----- Records supplied -----

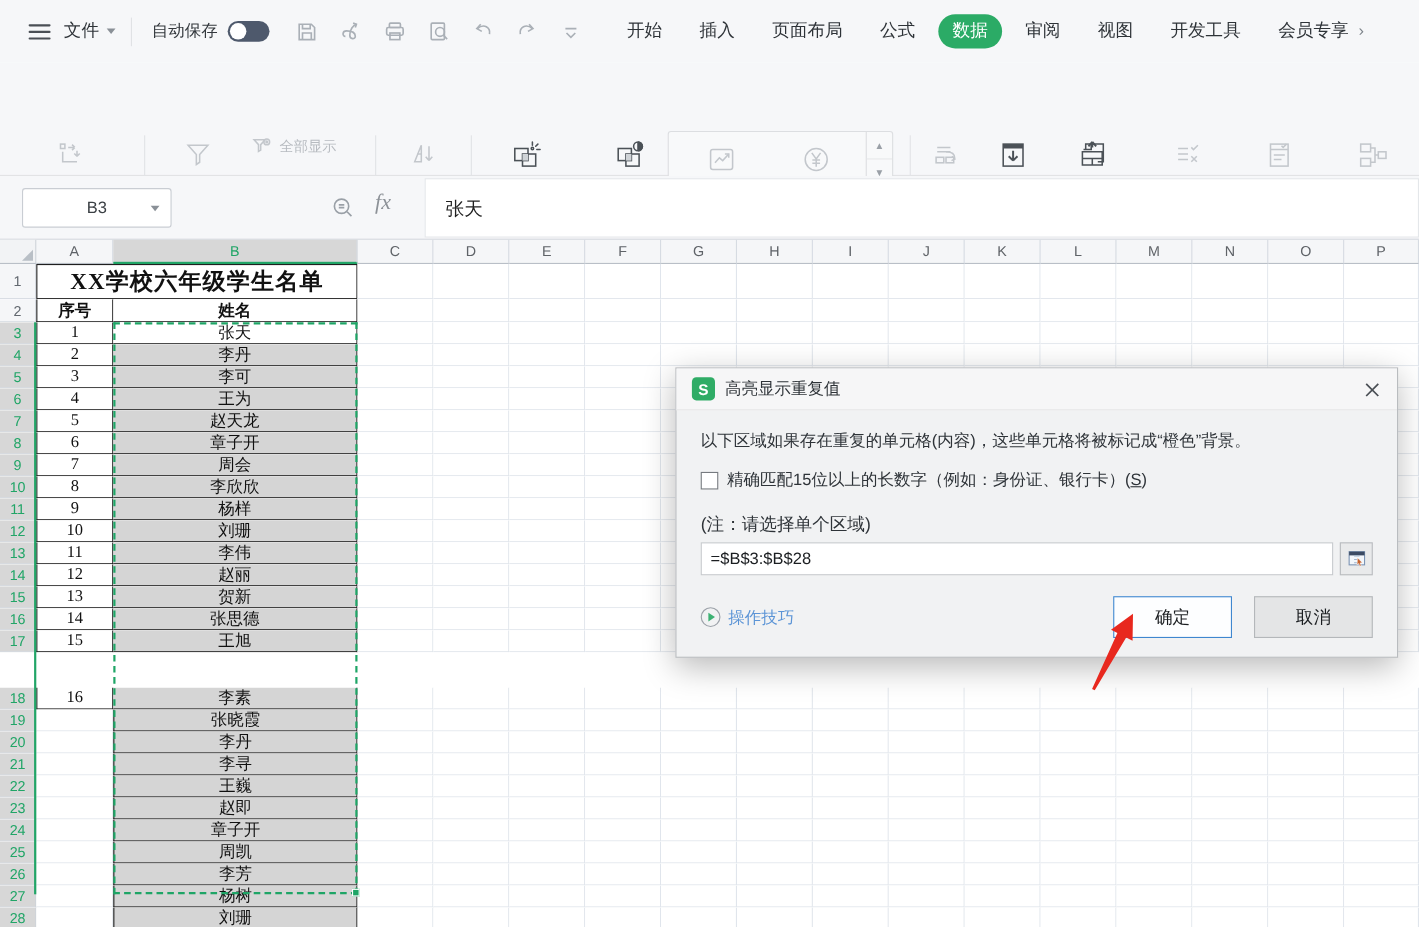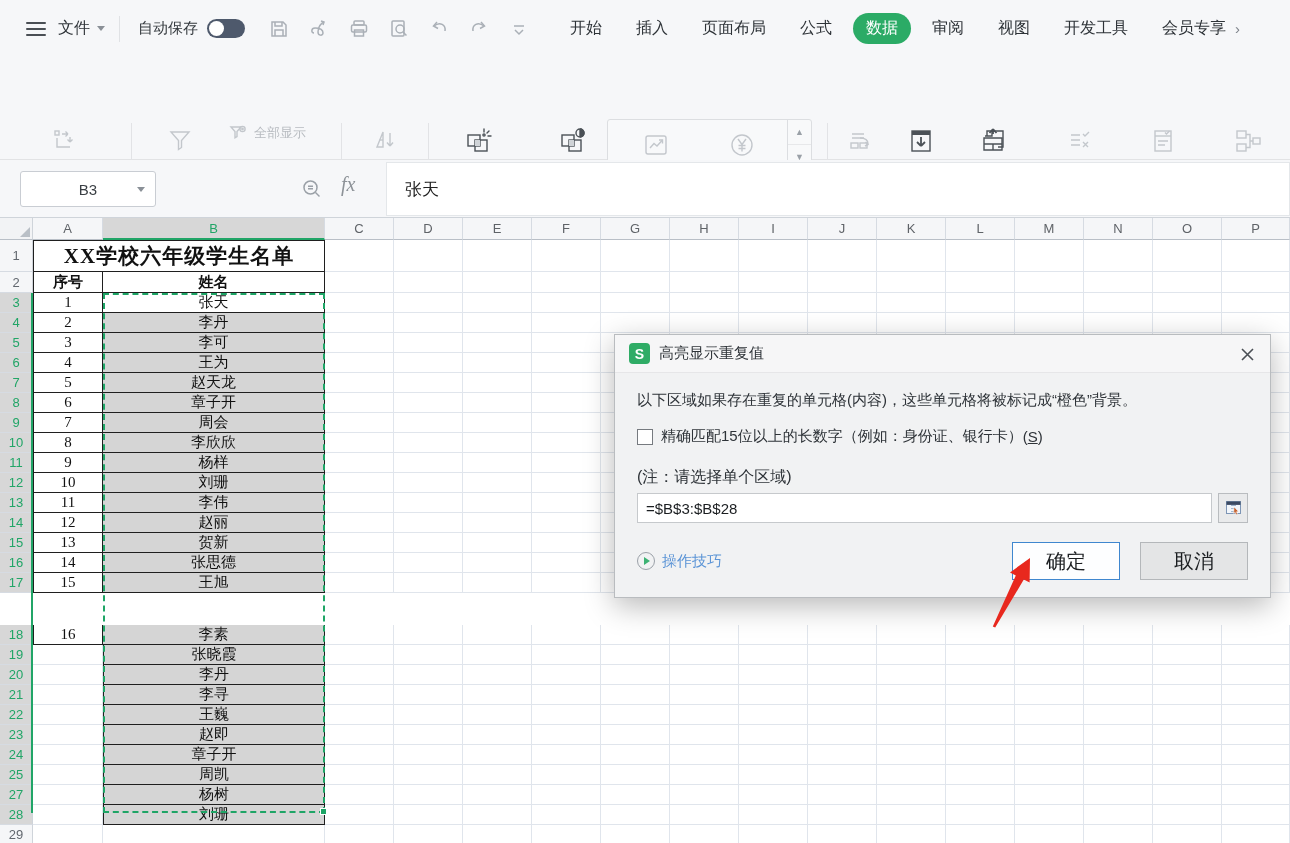--- a/index.html
+++ b/index.html
@@ -82,21 +82,21 @@
   .chk { width:16px; height:16px; background:#fff; border:1px solid #767a7f; margin-right:8px; flex:none; }
   .dlg-note { position:absolute; left:22px; top:132px; font-size:16px; color:#2e3338; }
   .dlg-inputrow { position:absolute; left:22px; top:158px; right:22px; height:30px; display:flex; align-items:center; gap:6px; }
   .rangeinput { flex:1; height:30px; background:#fff; border:1px solid #c6c9cc; font-size:15px; color:#1b1e21; display:flex; align-items:center; padding:0 8px; cursor:text; }
   .rangebtn { width:30px; height:30px; background:#e9eaeb; border:1px solid #b9bcbf; display:flex; align-items:center; justify-content:center; cursor:pointer; }
   .dlg-footer { position:absolute; left:22px; right:22px; top:206px; height:40px; display:flex; align-items:center; }
   .tips { display:flex; align-items:center; gap:7px; cursor:pointer; }
   .playic { width:18px; height:18px; border-radius:50%; border:1.4px solid #9ba1a8; display:flex; align-items:center; justify-content:center; }
   .playic i { width:0; height:0; border-top:4px solid transparent; border-bottom:4px solid transparent; border-left:6px solid #3db273; margin-left:1px; }
   .tips span { font-size:15px; color:#5b94d6; }
-  .btn { height:38px; width:108px; font-size:20px; color:#1b1e21; display:flex; align-items:center; justify-content:center; cursor:pointer; }
+  .btn { height:38px; width:108px; font-size:16px; color:#1b1e21; display:flex; align-items:center; justify-content:center; cursor:pointer; }
   .btn-ok { margin-left:auto; background:#fdfeff; border:1px solid #3f87cf; }
   .btn-cancel { margin-left:20px; background:#e4e5e6; border:1px solid #b4b7ba; }
 
   .arrow-svg { position:absolute; left:0; top:0; pointer-events:none; }
 </style>
 </head>
 <body>
 
 <div class="topbar">
   <div class="hamburger">
@@ -884,20 +884,39 @@
       <div class="c" style="width: 69px;"></div>
       <div class="c" style="width: 69px;"></div>
       <div class="c" style="width: 69px;"></div>
       <div class="c" style="width: 69px;"></div>
       <div class="c" style="width: 69px;"></div>
       <div class="c" style="width: 69px;"></div>
       <div class="c" style="width: 69px;"></div>
       <div class="c" style="width: 68px;"></div>
     </div>
     <div class="grow" style="height: 20px;">
+      <div class="rh sel">26</div>
+      <div class="c" style="width: 70px;"></div>
+      <div class="c tbl gray lb" style="width: 222px;">李芳</div>
+      <div class="c" style="width: 69px;"></div>
+      <div class="c" style="width: 69px;"></div>
+      <div class="c" style="width: 69px;"></div>
+      <div class="c" style="width: 69px;"></div>
+      <div class="c" style="width: 69px;"></div>
+      <div class="c" style="width: 69px;"></div>
+      <div class="c" style="width: 69px;"></div>
+      <div class="c" style="width: 69px;"></div>
+      <div class="c" style="width: 69px;"></div>
+      <div class="c" style="width: 69px;"></div>
+      <div class="c" style="width: 69px;"></div>
+      <div class="c" style="width: 69px;"></div>
+      <div class="c" style="width: 69px;"></div>
+      <div class="c" style="width: 68px;"></div>
+    </div>
+    <div class="grow" style="height: 20px;">
       <div class="rh sel">27</div>
       <div class="c" style="width: 70px;"></div>
       <div class="c tbl gray lb" style="width: 222px;">杨树</div>
       <div class="c" style="width: 69px;"></div>
       <div class="c" style="width: 69px;"></div>
       <div class="c" style="width: 69px;"></div>
       <div class="c" style="width: 69px;"></div>
       <div class="c" style="width: 69px;"></div>
       <div class="c" style="width: 69px;"></div>
       <div class="c" style="width: 69px;"></div>

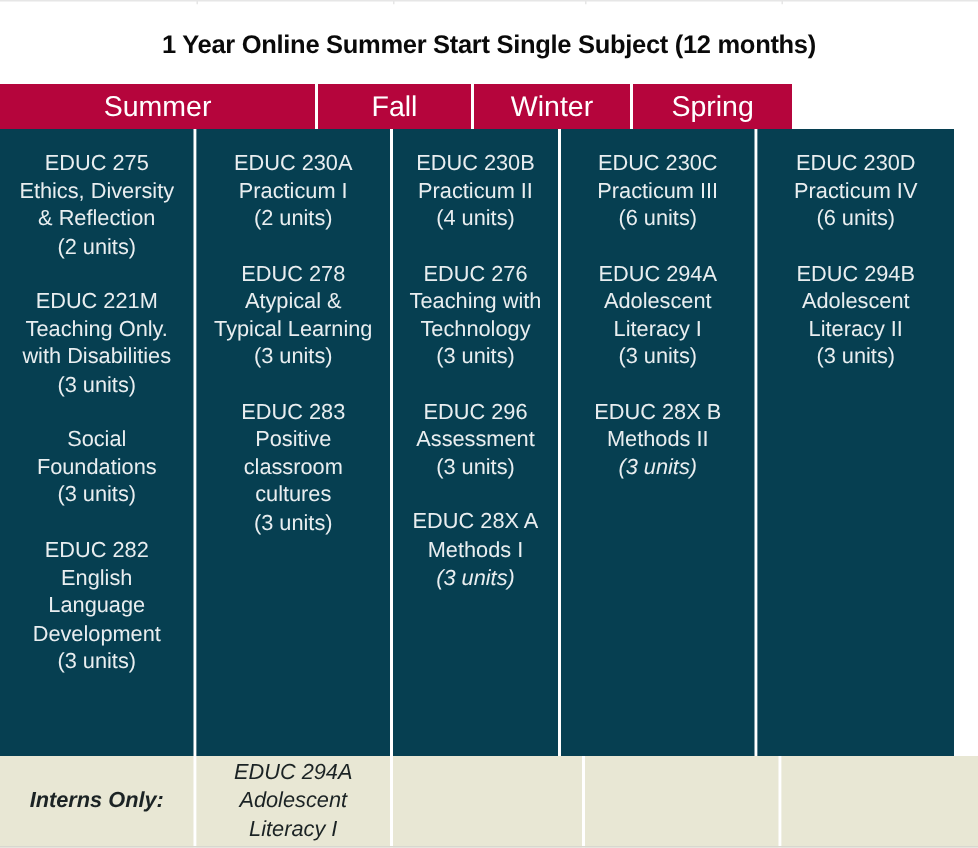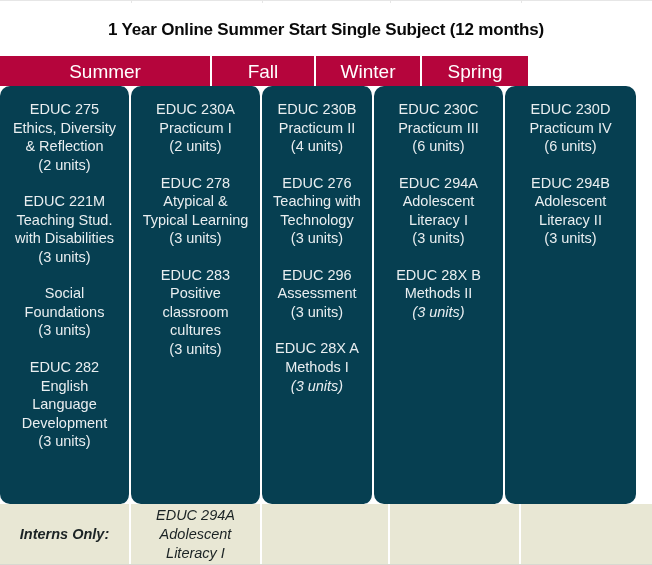--- a/index.html
+++ b/index.html
@@ -93,21 +93,20 @@
     display: flex;
     background: #ffffff;
   }
   .col {
     background: #063f51;
     box-sizing: border-box;
     border-right: 2px solid #ffffff;
     padding: 14px 6px 0 6px;
     height: 418px;
     overflow: hidden;
-    border-radius: 10px;
   }
   .col:last-child { border-right: none; }
   .col-s1 { width: 131px; }
   .col-s2 { width: 131px; }
   .col-f  { width: 112px; }
   .col-w  { width: 131px; }
   .col-sp { width: 131px; }
 
   .course {
     color: #e9eef0;
@@ -184,21 +183,21 @@
   <div class="body-row">
     <div class="col col-s1">
         <div class="course">
           <span class="ln">EDUC 275</span>
           <span class="ln">Ethics, Diversity</span>
           <span class="ln">&amp; Reflection</span>
           <span class="ln">(2 units)</span>
         </div>
         <div class="course">
           <span class="ln">EDUC 221M</span>
-          <span class="ln">Teaching Stud.</span>
+          <span class="ln">Teaching Only.</span>
           <span class="ln">with Disabilities</span>
           <span class="ln">(3 units)</span>
         </div>
         <div class="course">
           <span class="ln">Social</span>
           <span class="ln">Foundations</span>
           <span class="ln">(3 units)</span>
         </div>
         <div class="course">
           <span class="ln">EDUC 282</span>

-----

Search the material above for the word "content", and return each line that holds it.

   .rangebtn { width:30px; height:30px; background:#e9eaeb; border:1px solid #b9bcbf; display:flex; align-items:center; justify-content:center; cursor:pointer; }
   .playic { width:18px; height:18px; border-radius:50%; border:1.4px solid #9ba1a8; display:flex; align-items:center; justify-content:center; }
-  .btn { height:38px; width:108px; font-size:20px; color:#1b1e21; display:flex; align-items:center; justify-content:center; cursor:pointer; }
+  .btn { height:38px; width:108px; font-size:16px; color:#1b1e21; display:flex; align-items:center; justify-content:center; cursor:pointer; }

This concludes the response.